- [WHAT YOU ARE ASKED TO DO] Show all lines from the material that carry the word "Turquoise".

- [SUPPLIED DATA]
--- START ---
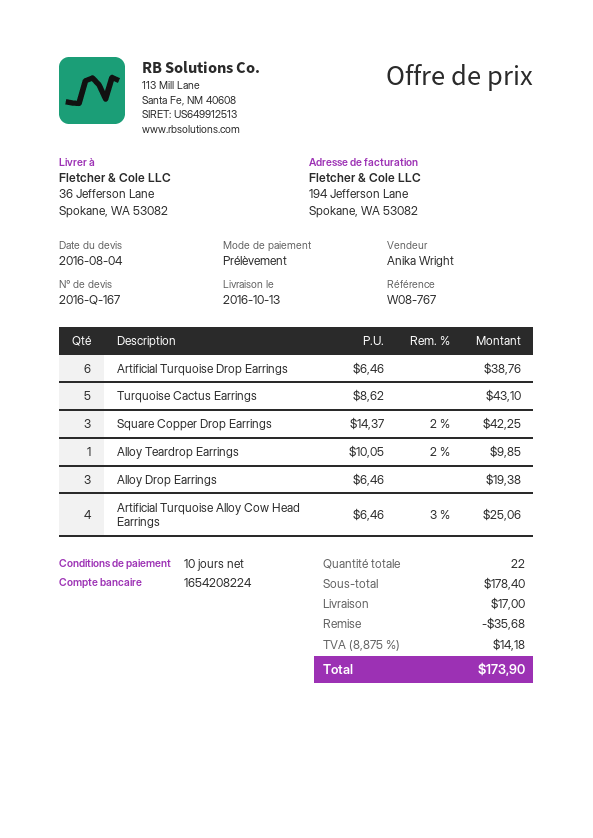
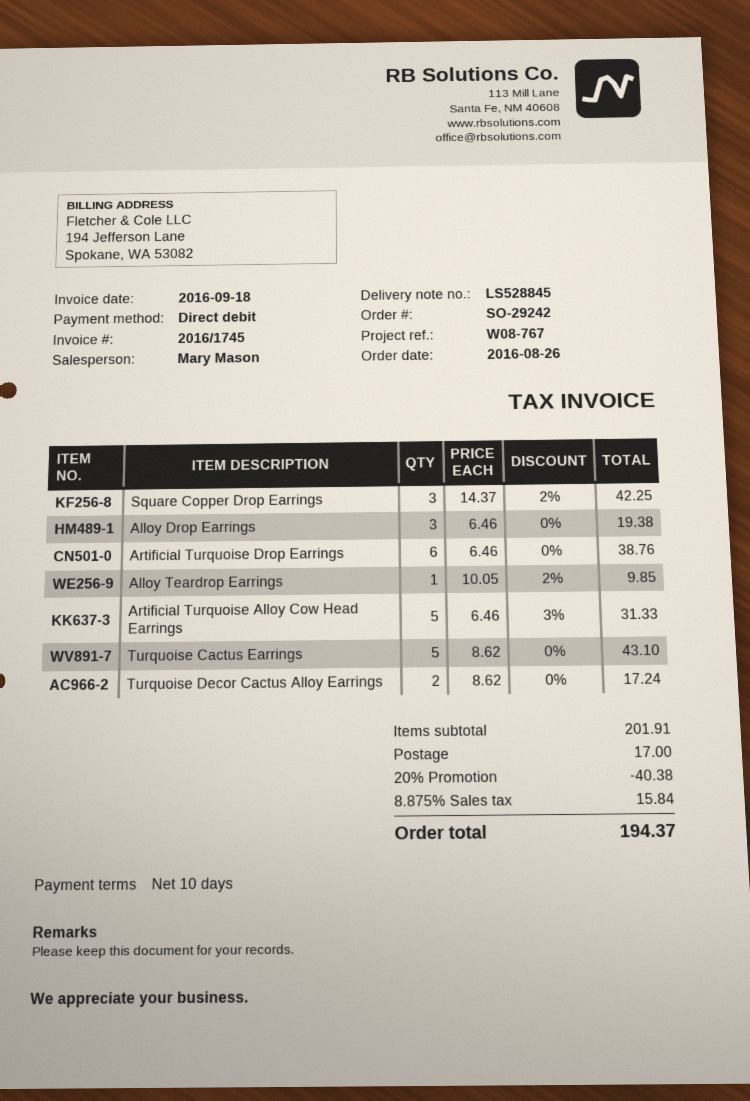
sales rep: Anika Wright -> Mary Mason
Artificial Turquoise Alloy Cow Head Earrings: 4 x 6.46 - 3% = 25.06 -> 5 x 6.46 - 3% = 31.33
Turquoise Decor Cactus Alloy Earrings: none -> 2 x 8.62 = 17.24
subtotal: 178.40 -> 201.91
discount: 35.68 -> 40.38
tax: 8.875% = 14.18 -> 8.875% = 15.84
total: 173.90 -> 194.37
--- END ---
- [TASK SOLUTION]
Artificial Turquoise Alloy Cow Head Earrings: 4 x 6.46 - 3% = 25.06 -> 5 x 6.46 - 3% = 31.33
Turquoise Decor Cactus Alloy Earrings: none -> 2 x 8.62 = 17.24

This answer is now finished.